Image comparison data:
━━━━━━

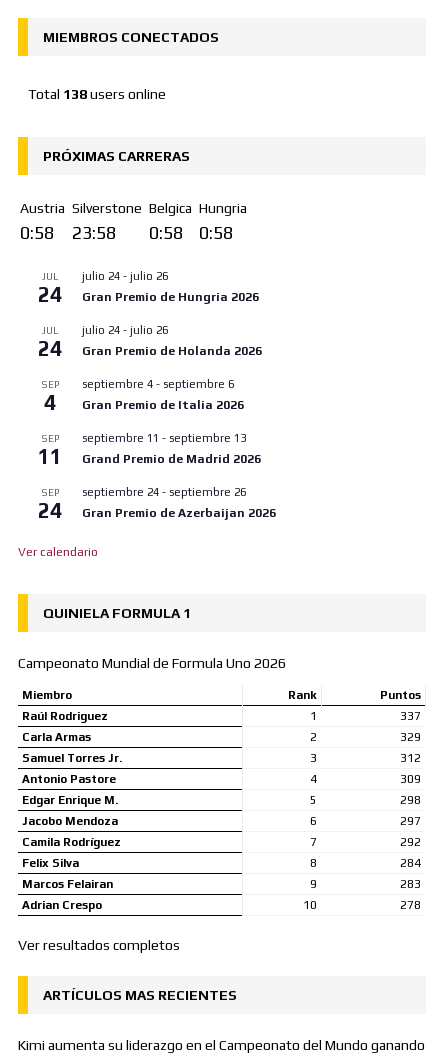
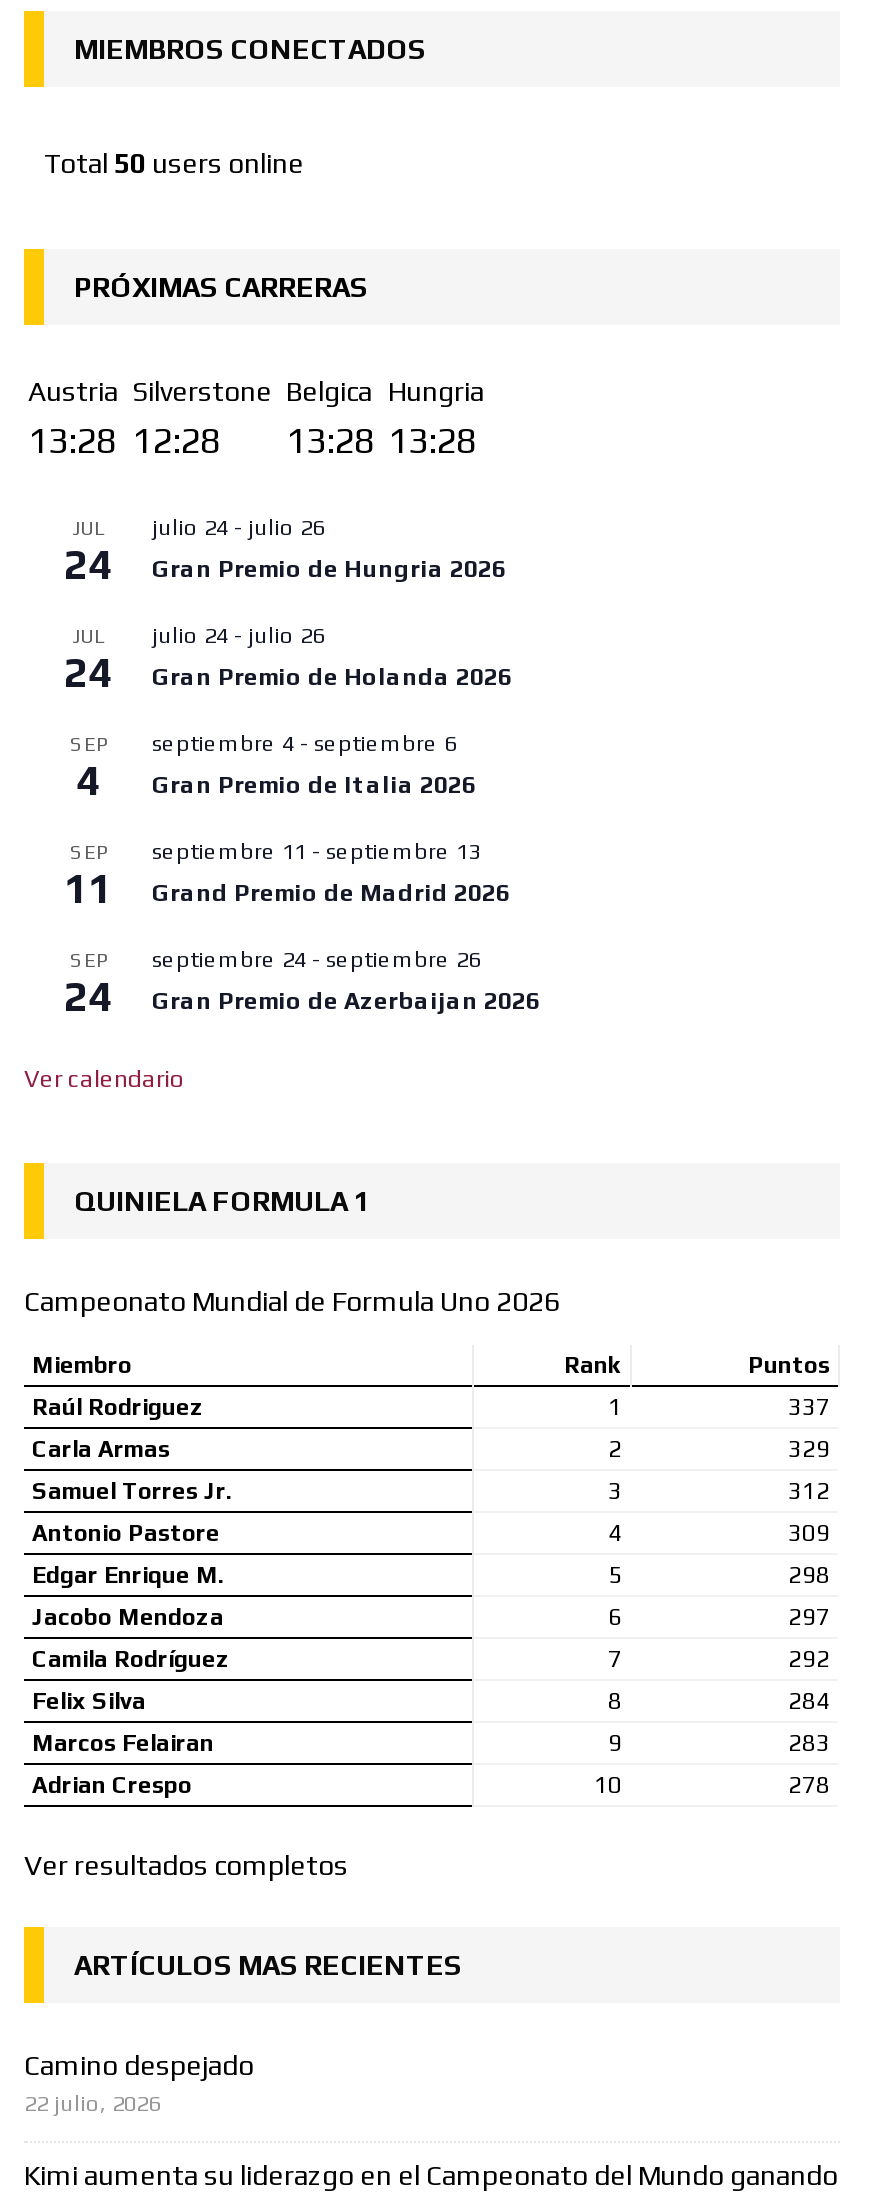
- Total 138 users online
+ Total 50 users online

- 0:58
+ 13:28

- 23:58
+ 12:28

- 0:58
+ 13:28

- 0:58
+ 13:28

+ Camino despejado
+ 22 julio, 2026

━━━━━━

(Your instructions) Leave out the pictures and print each record exactly as it stands.

(Exercise result)
- Total 138 users online
+ Total 50 users online

- 0:58
+ 13:28

- 23:58
+ 12:28

- 0:58
+ 13:28

- 0:58
+ 13:28

+ Camino despejado
+ 22 julio, 2026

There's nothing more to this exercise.